@ralster
If I recall correctly, @drgnslayr always thought (and I concurred) that EJ already had a chronic shoulder injury during his soph season, or maybe early his junior season, that never really healed correctly and so never permitted him to be the outside shooter that he seemed destined to become. And my recollection is also that he and Travis were playing through some significant leg injuries that limited both their remarkable athleticism even their junior seasons. So: even though I have been arguing that Devonte is "playing through" something nasty this season (and so seeing his explosiveness and productivity fall off from last season), my aricepted memory tells me that Devonte has been more productive offensively his current junior season, than EJ was his junior season.
We are both big boosters of EJ's actual contributions to making all those big winners he played on, despite never having lived up to his sizable hype, except for one game against ISU, but at this stage of their careers, Devonte seems decisively the better player and bigger contributor up to their junior seasons, cumulatively and in on-going performance trajectory, when compared.

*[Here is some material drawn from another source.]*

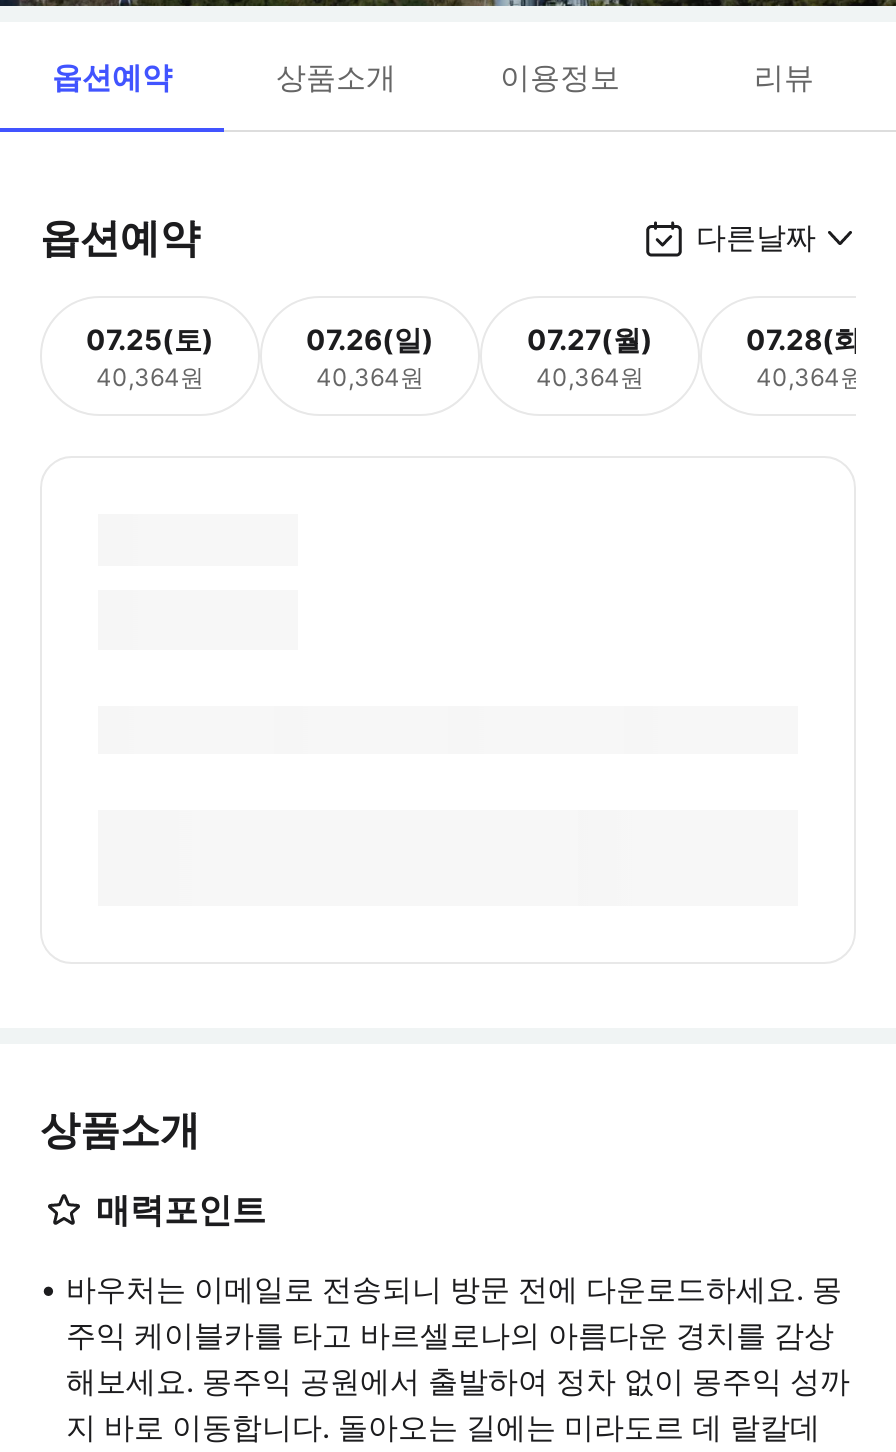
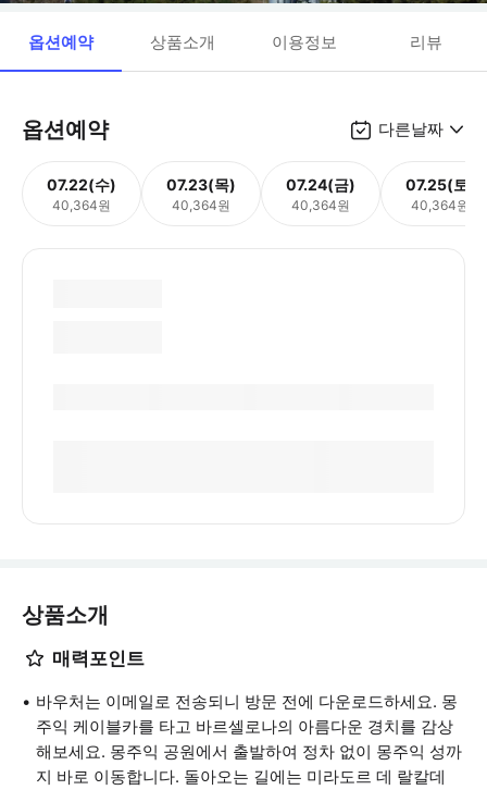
[86,321,214,355] 07.25(토) -> [47,175,116,193] 07.22(수)
[306,321,434,355] 07.26(일) -> [166,175,236,193] 07.23(목)
[527,321,653,355] 07.27(월) -> [286,175,355,193] 07.24(금)
[746,321,874,355] 07.28(화) -> [405,175,475,193] 07.25(토)

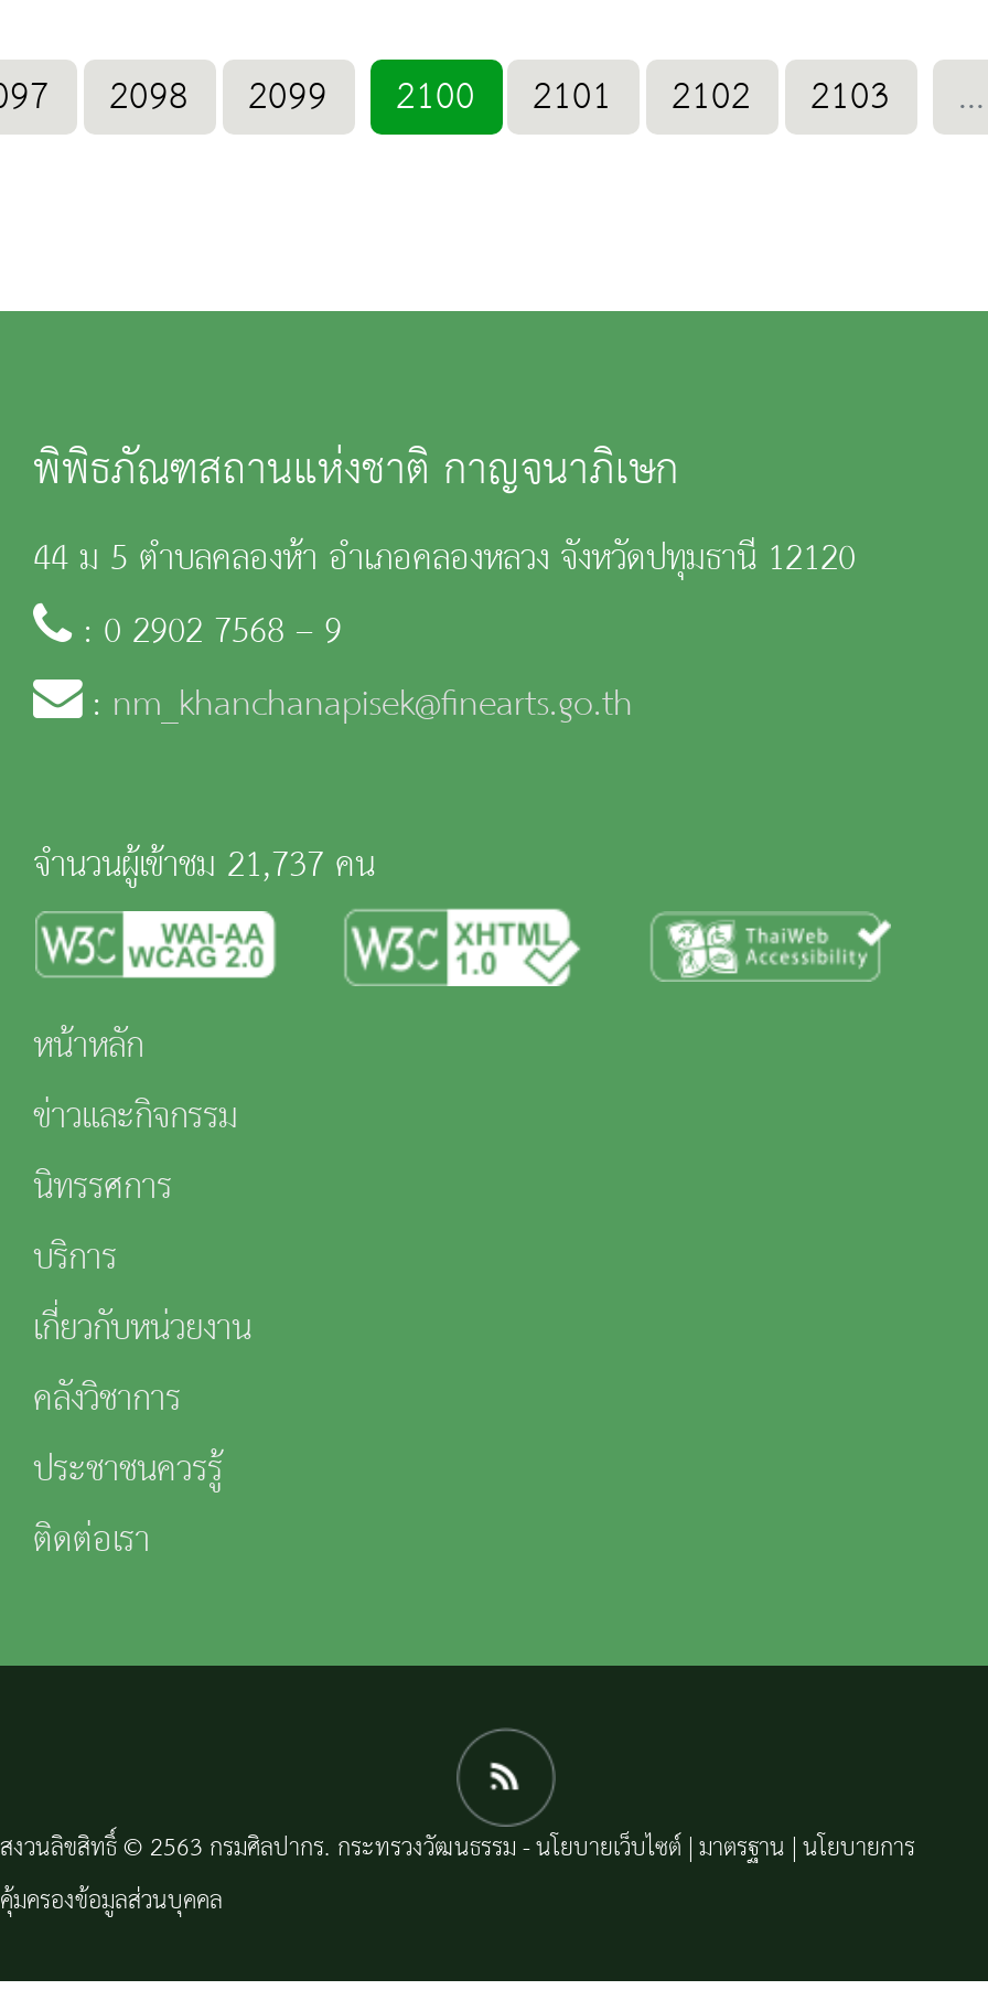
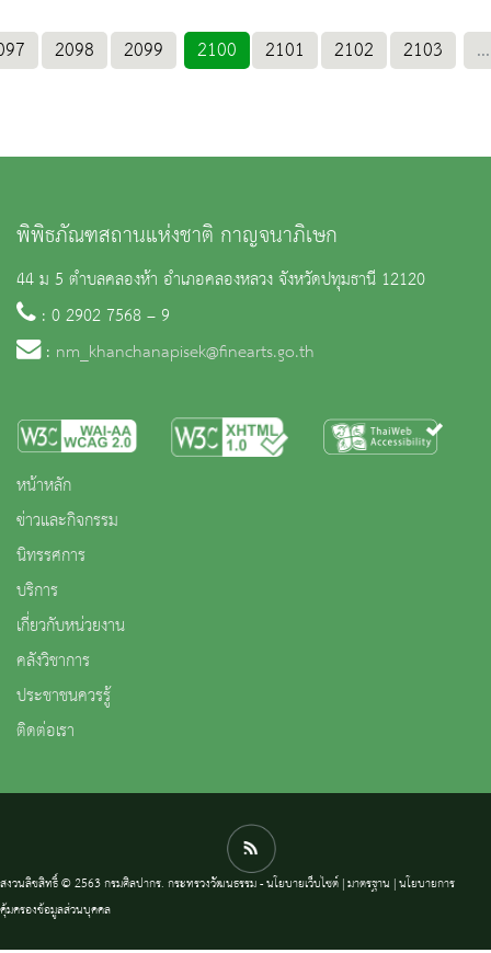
[33,834,375,900] จำนวนผู้เข้าชม 21,737 คน -> none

And comparison is particularly oranges and oranges, and will continue to be, because Devonte and EJ were mostly 2 guards through their junior seasons, and then EJ did become the PG, and Devonte likely will, too, the senior seasons.
Devonte just is someone I underrated his first season and until I saw him go on a tear his second season. Devonte is a case of a guy who is just much more than the sum of his abilities and skills. He has that rarest of rare gifts of being able to blow a game wide open, when it is a very, very BIG game. He has done it enough times now, even this last time against WVU, when he had to protect whatever underreported injury he labors with for 35 minutes before going off like a Sidewinder Missile.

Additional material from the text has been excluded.